Normally you’d might expect “frustrated,” a word Billingsley in fact later used with reporters here, but “flustered” adds a level of agitation that speaks to his eagerness to get back in the game.
Billingsley will miss the remainder of the 2014 season as he recovers from his latest operation. By the time the 2015 campaign begins, the right-hander, who turns 30 next month, will have pitched 12 Major League innings in more than 80 weeks.
“Bills is a good friend of mine, so I just feel bad for him,” said Clayton Kershaw, for six years a teammate of Billingsley. “I know how much he loves to complete and how much he wanted to pitch, and I can’t imagine going through that whole rehab process and finding out that news.

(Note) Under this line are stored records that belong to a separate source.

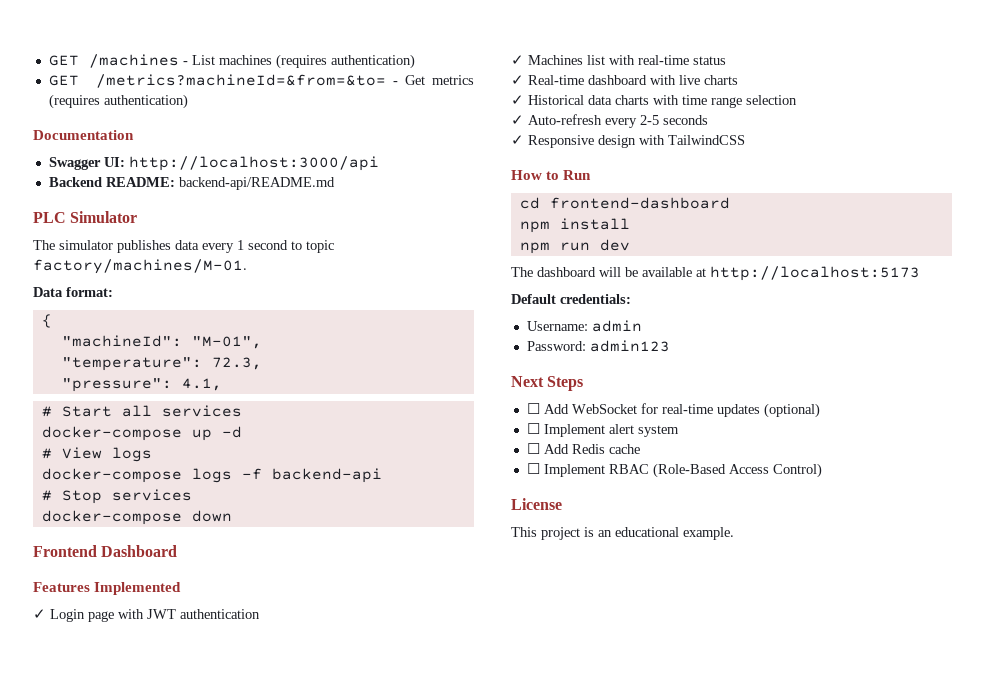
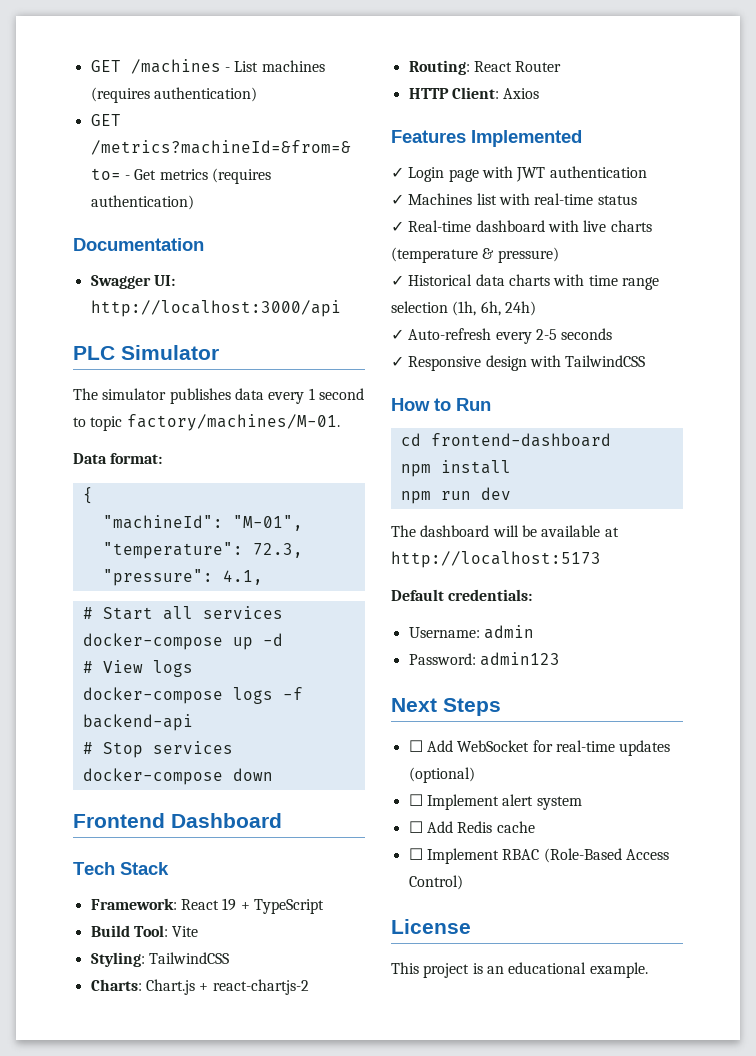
- Backend README: backend-api/README.md
+ Tech Stack
+ Framework: React 19 + TypeScript
+ Build Tool: Vite
+ Styling: TailwindCSS
+ Charts: Chart.js + react-chartjs-2
+ Routing: React Router
+ HTTP Client: Axios
- ✓ Real-time dashboard with live charts
+ ✓ Real-time dashboard with live charts (temperature & pressure)
- ✓ Historical data charts with time range selection
+ ✓ Historical data charts with time range selection (1h, 6h, 24h)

You just try to put yourself in his shoes and be there for him the best you can, and realize it’s a pretty terrible situation.”
It’s not coincidental that Billingsley, according to Kershaw, would be the first guy to lend a hand to someone else in trouble.
“Bills is a really generous person,” Kershaw said. “I think that would be the best way to describe him. He goes out of his way for a lot of people, takes care of a lot of people.”
While never quite becoming the Drysdale to Kershaw’s Koufax, Billingsley has been an underrated contributor to the Dodgers since breaking in with them in 2006. In the 56 1/2 seasons the Dodgers have played since moving to Los Angeles, Billingsley is the 17th-best starting pitcher they have had in terms of adjusted ERA, according to Baseball-Reference.com (minimum 600 innings), and 16th in WAR.
Since the Dodgers last won a World Series title, only two pitchers have thrown at least 1,000 innings with an adjusted ERA of at least 110 and 7.5 strikeouts per nine innings: Kershaw and Billingsley.
Dating back to the October 10, 2008 National League Championship Series playoff game for which he was vilified, Billingsley developed a reputation as a pitcher that melts down. I studied the issue in May 2012 — three months before his injury troubles began in earnest — by looking at innings in which pitchers allow at least three runs, and found that “the difference between Billingsley and Kershaw in this category is approximately two bad innings out of every 100.”
In the 71 starts studied, Billingsley had a meltdown inning 5.4% of the time.
Far from someone to write off, this is no inconsequential pitcher the Dodgers have lost.
“Bills works as hard as anybody,” Kershaw added. “If it’s just a matter of putting in the work, I don’t have any doubts that he’ll be back.”